If you use this code, please cite us.

Dependencies

Overview

Universal Schema embeds text and knowledge base relations together to perform relation extraction and automatic knowledge base population. The typical universal schema model performs matrix factorization where rows are entity pairs and columns are relations.

This code allows you to perform matrix factorization where the column and row embeddings are parameterized by an arbitrary encoder. In the simplest case, a 'standard' matrix factorization would have each encoder as a lookup-table. More complex models could use combinations of LSTMs, CNNs, etc. To do this is as simple as setting the rowEncoder and colEnoder parameters

th src/UniversalSchema.lua -rowEncoder lookup-table -colEncoder lstm

Data Processing

Your entity-relation data should be 4 col tsv.

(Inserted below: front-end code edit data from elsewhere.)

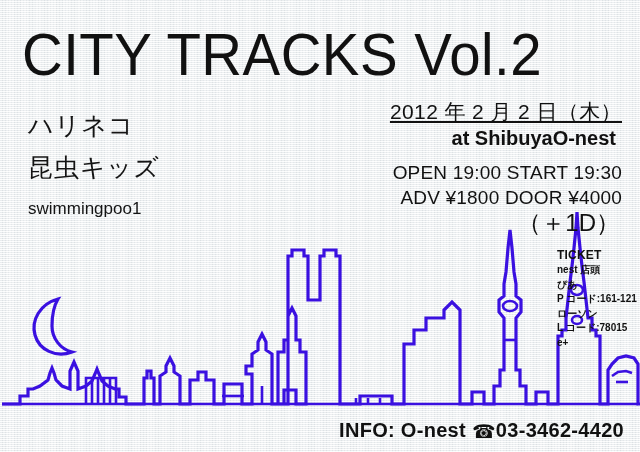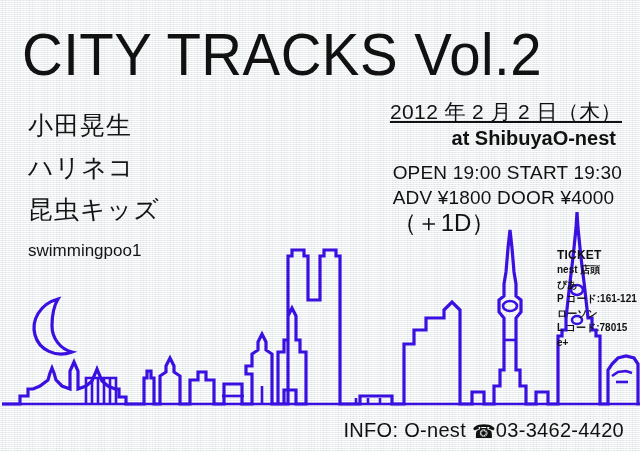"小田晃生" div.artist { html: <div>小田晃生</div> -> none }
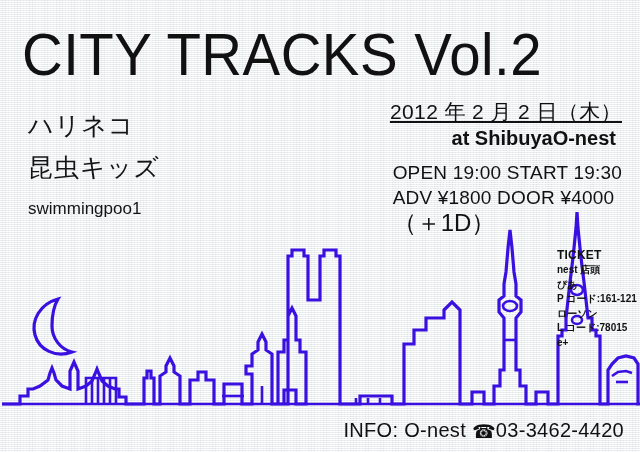"OPEN 19:00 START 19:30" #price-block { text-align: left -> right }
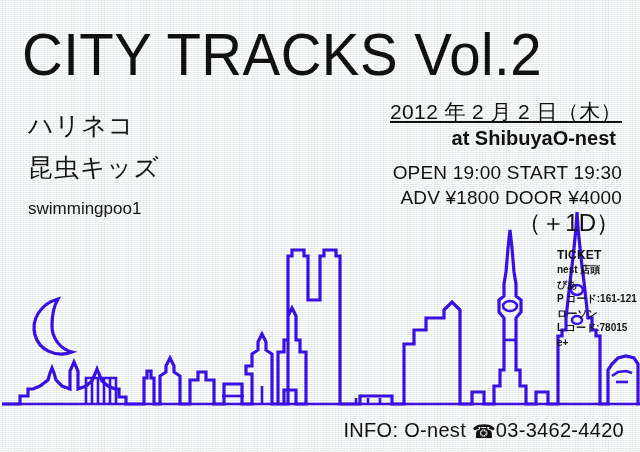"INFO: O-nest ☎03-3462-4420" #info-line { font-weight: 400 -> 700 }
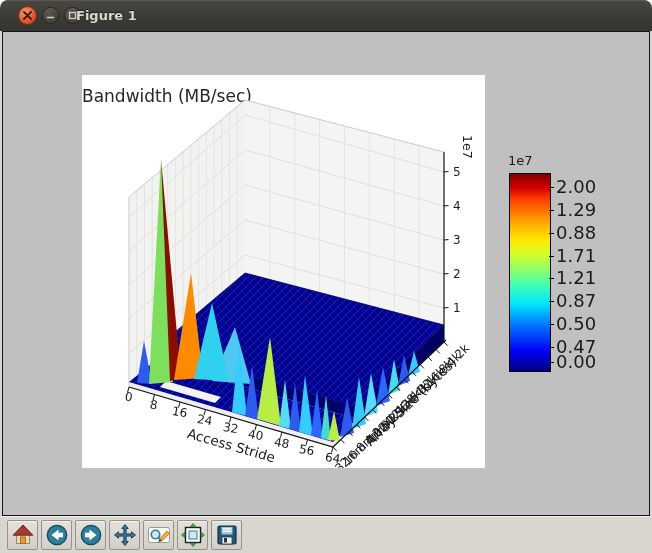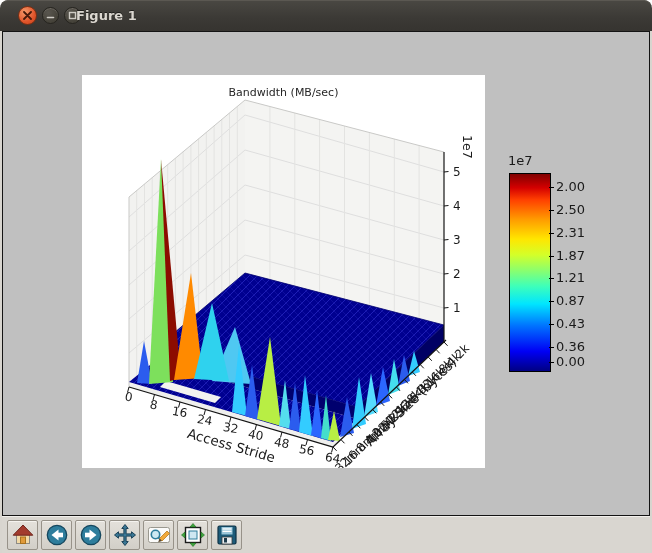"Bandwidth (MB/sec)" .fig-title { font-size: 11px -> 17px; text-align: center -> none }
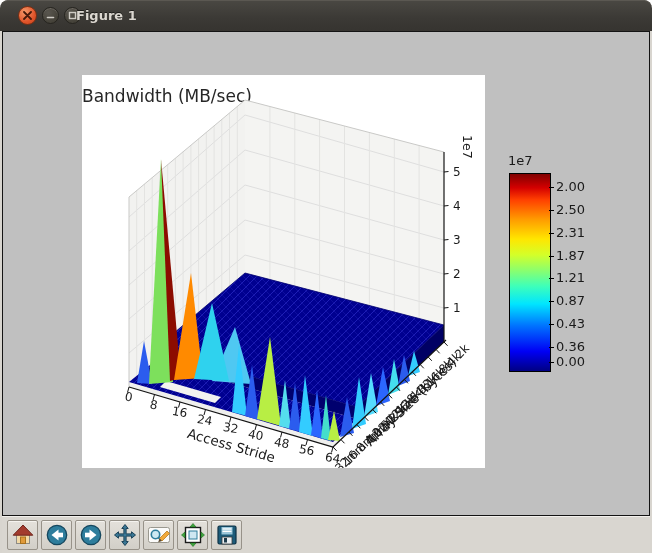"2.00" .cb-tick { font-size: 13px -> 18px }
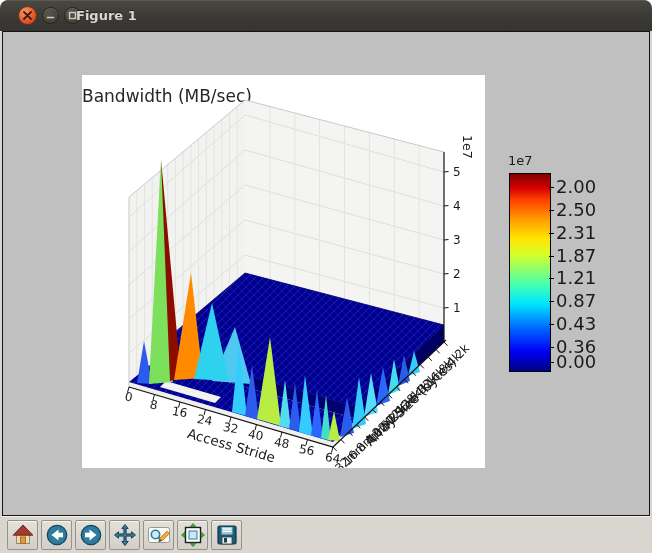"2.50" div.cb-tick { text: 2.50 -> 1.29 }
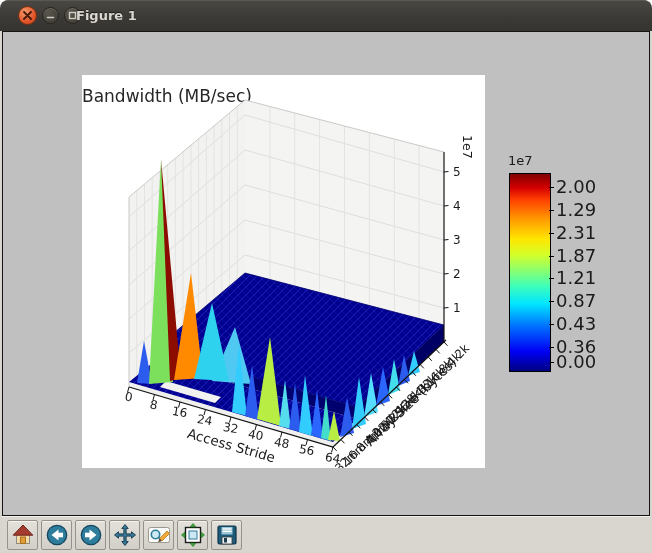"2.31" div.cb-tick { text: 2.31 -> 0.88 }
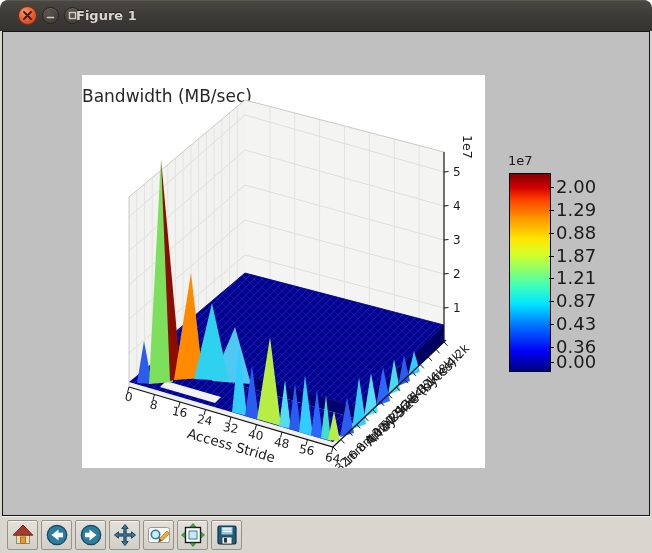"1.87" div.cb-tick { text: 1.87 -> 1.71 }
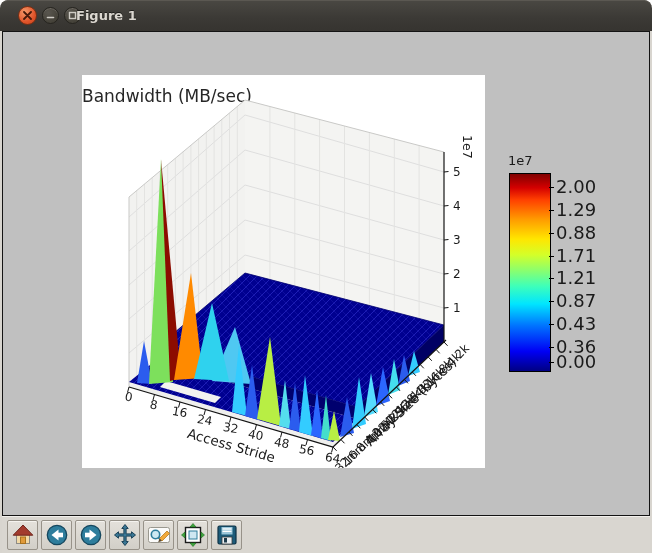"0.43" div.cb-tick { text: 0.43 -> 0.50 }
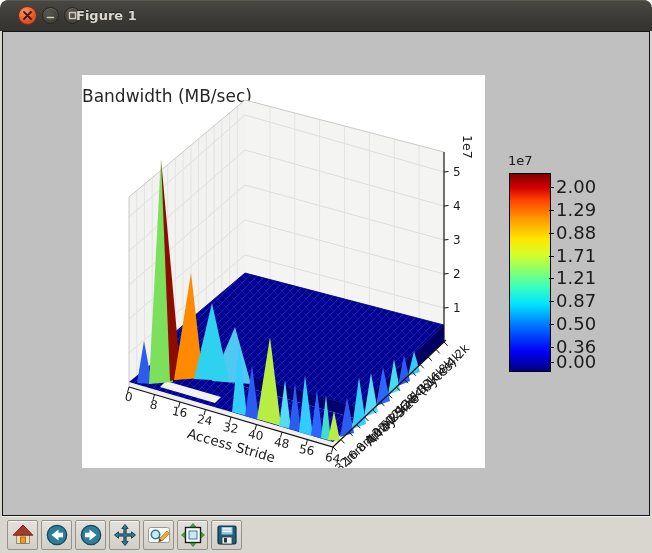"0.36" div.cb-tick { text: 0.36 -> 0.47 }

entity1 \t entity2 \t relation \t 1

./bin/process/process-data.sh -i your-data -o your-data.torch -v vocab-file

There are other flags in you can look at by doing ./bin/process/process-data.sh --help

You can also process arbitrary data in 3 column format with the -b flag

row_value \t col_value \t 1

If you want your rows and columns to share the same vocabulary, use the -g flag
./bin/process/process-data.sh -i your-3column-data -o your-data.torch -v vocab-file -b -g

Training Models

You can run various Universal Schema models located in src. Check out the various options in CmdArgs.lua

You can train models using this train script. The script takes two parameters, a gpuid (-1 for cpu) and a config file. You can run an example base Universal Schema model and evaluate MAP with the following command.

./bin/train/train-model.sh 0 bin/train/configs/examples/uschema-example

Evaluation

MAP

MAP will be calculated every kth iteration based on the -evaluateFrequency cmd arg. AP is calculated on a per-column basis and then averaged to get MAP. To calculate MAP for your model, you need to generate one file per test column in the same format as your test data. Unlike the training data, in the test data you need to explicitly give negative examples. Negative samples should just have a 0 in the last column of the file while positive examples have a 1.

Place all of these files in a directory, test-data-dir for example, and then run the following command:
./bin/process/process-test-data-dir.sh test-data-dir test-data-dir.torch vocab-file
Here vocab-file should be the same vocab file that you generated your training data with.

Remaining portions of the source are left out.